What is required: Lines from the one containing "row 02-Feb: none" through the last line of the data are to be returned exactly, both ends included, minus any pictures.

Data to use:
Content starts

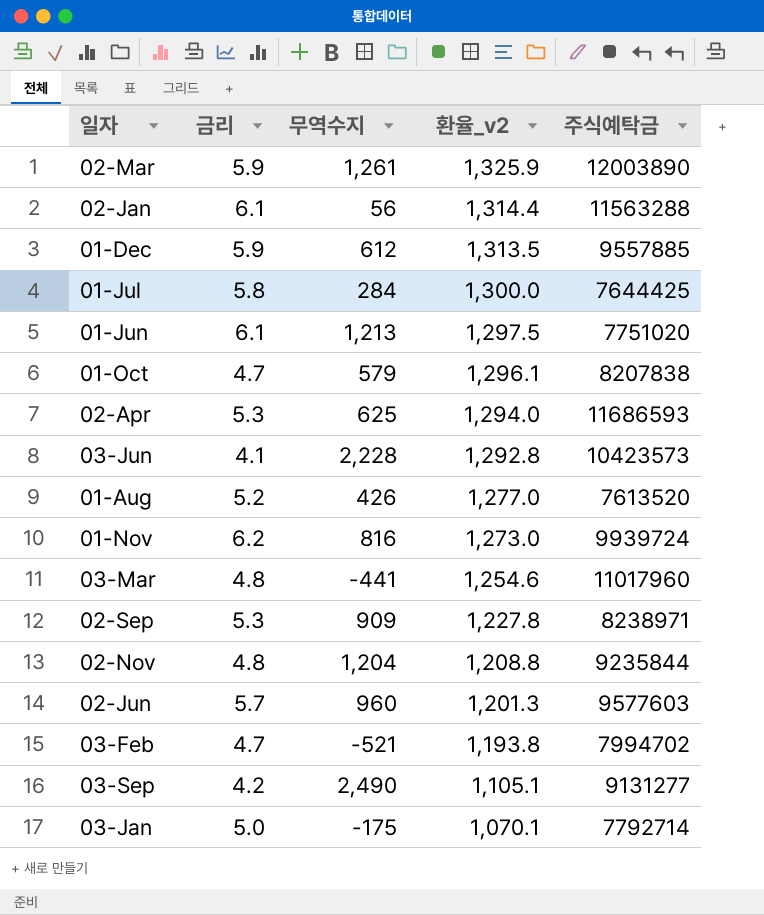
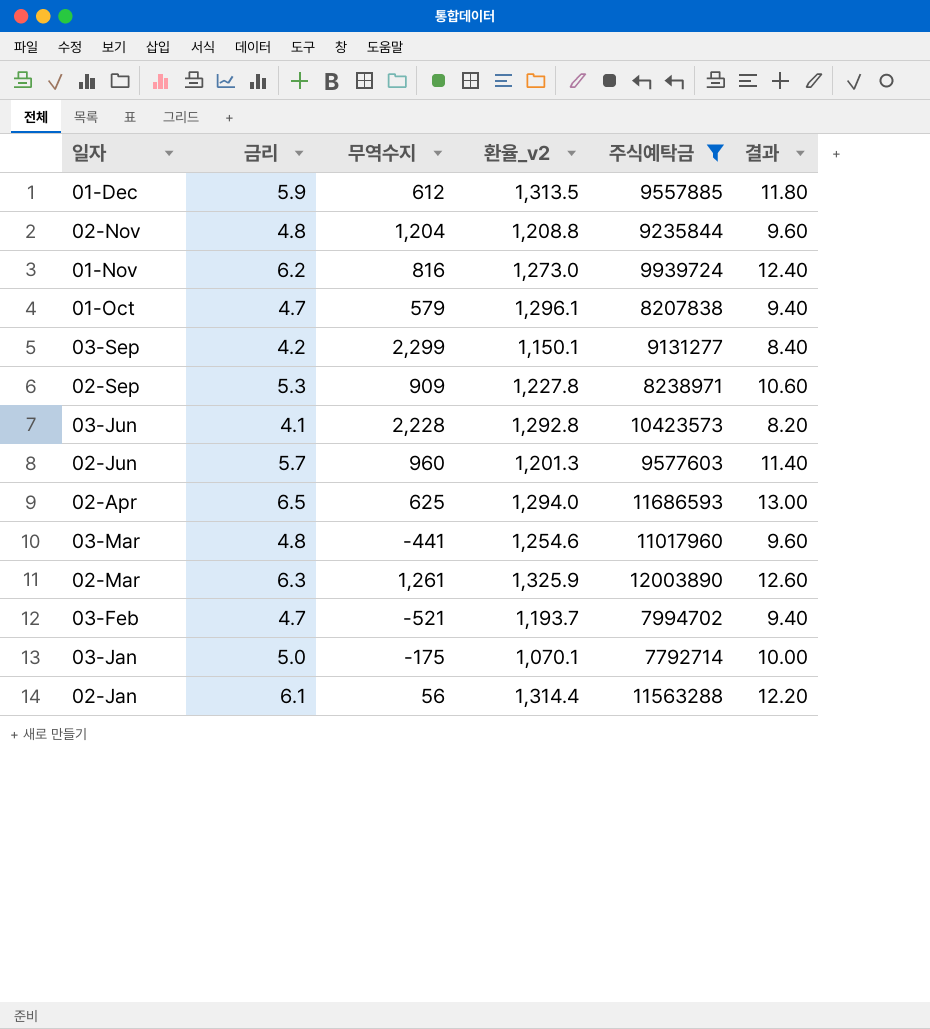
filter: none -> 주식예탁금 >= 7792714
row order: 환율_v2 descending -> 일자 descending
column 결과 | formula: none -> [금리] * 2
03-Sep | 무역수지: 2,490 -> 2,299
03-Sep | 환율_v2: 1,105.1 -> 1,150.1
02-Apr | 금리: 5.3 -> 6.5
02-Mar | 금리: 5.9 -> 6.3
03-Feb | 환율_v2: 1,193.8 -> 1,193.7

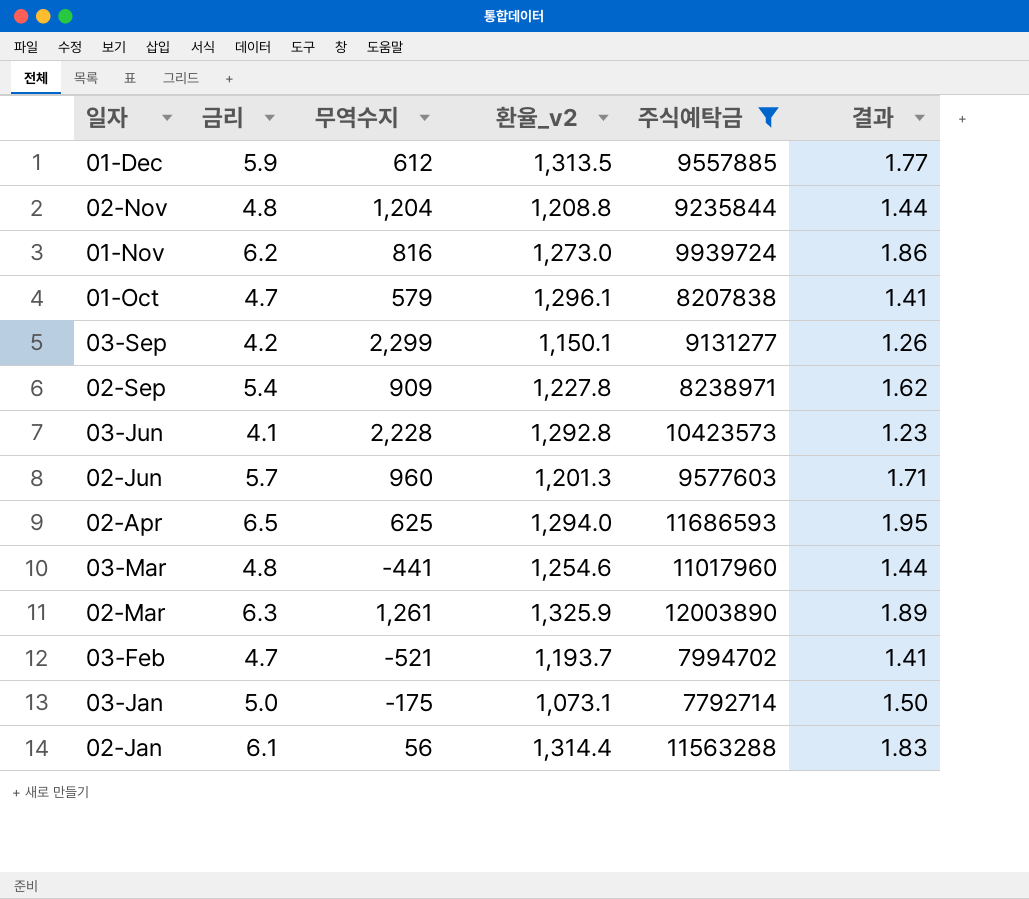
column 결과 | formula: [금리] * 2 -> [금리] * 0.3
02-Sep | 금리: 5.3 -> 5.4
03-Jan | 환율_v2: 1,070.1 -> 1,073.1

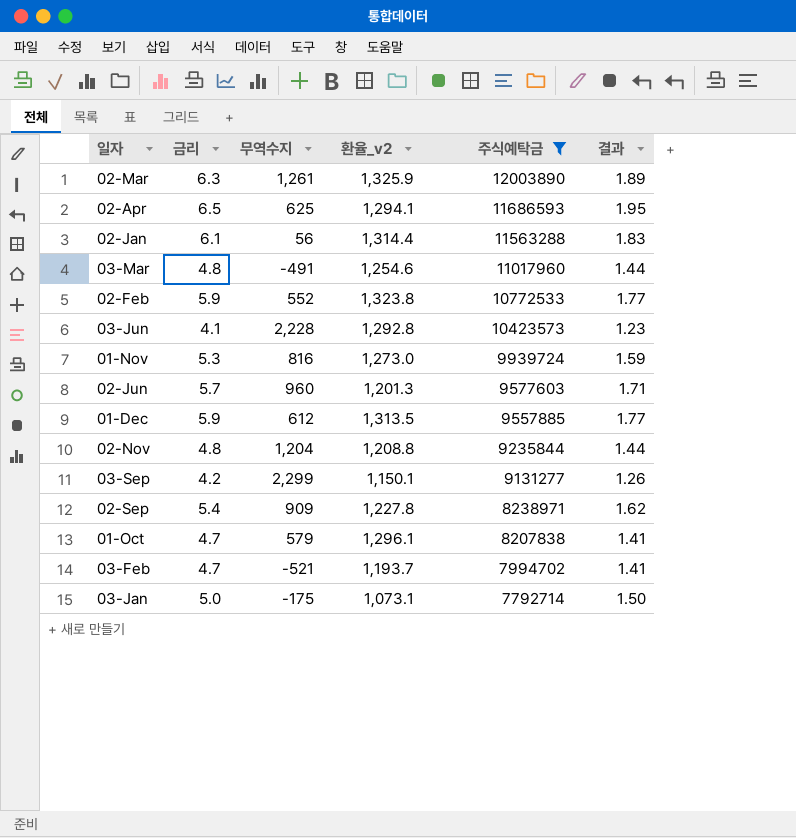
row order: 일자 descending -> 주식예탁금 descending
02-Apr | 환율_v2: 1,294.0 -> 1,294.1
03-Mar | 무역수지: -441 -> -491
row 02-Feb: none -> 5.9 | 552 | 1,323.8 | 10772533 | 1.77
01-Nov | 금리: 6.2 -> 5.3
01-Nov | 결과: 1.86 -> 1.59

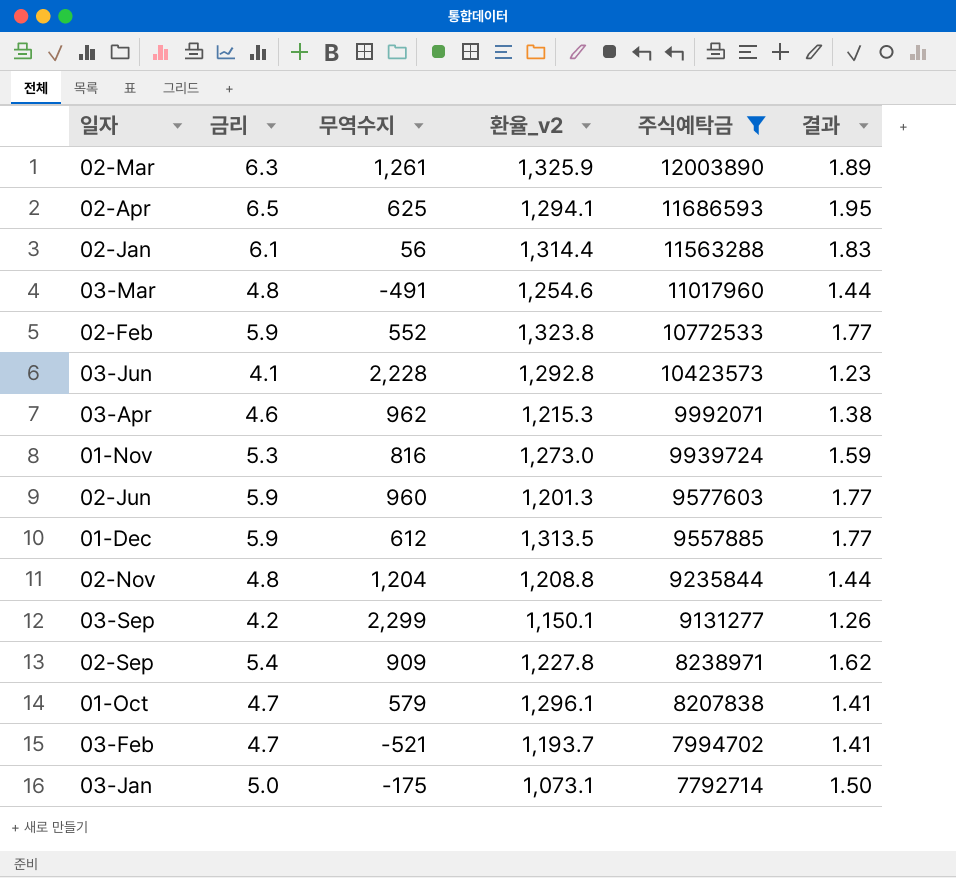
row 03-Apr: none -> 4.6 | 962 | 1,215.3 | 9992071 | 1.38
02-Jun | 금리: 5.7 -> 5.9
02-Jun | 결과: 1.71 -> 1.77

Content ends

Answer for this exercise:
row 02-Feb: none -> 5.9 | 552 | 1,323.8 | 10772533 | 1.77
01-Nov | 금리: 6.2 -> 5.3
01-Nov | 결과: 1.86 -> 1.59

row 03-Apr: none -> 4.6 | 962 | 1,215.3 | 9992071 | 1.38
02-Jun | 금리: 5.7 -> 5.9
02-Jun | 결과: 1.71 -> 1.77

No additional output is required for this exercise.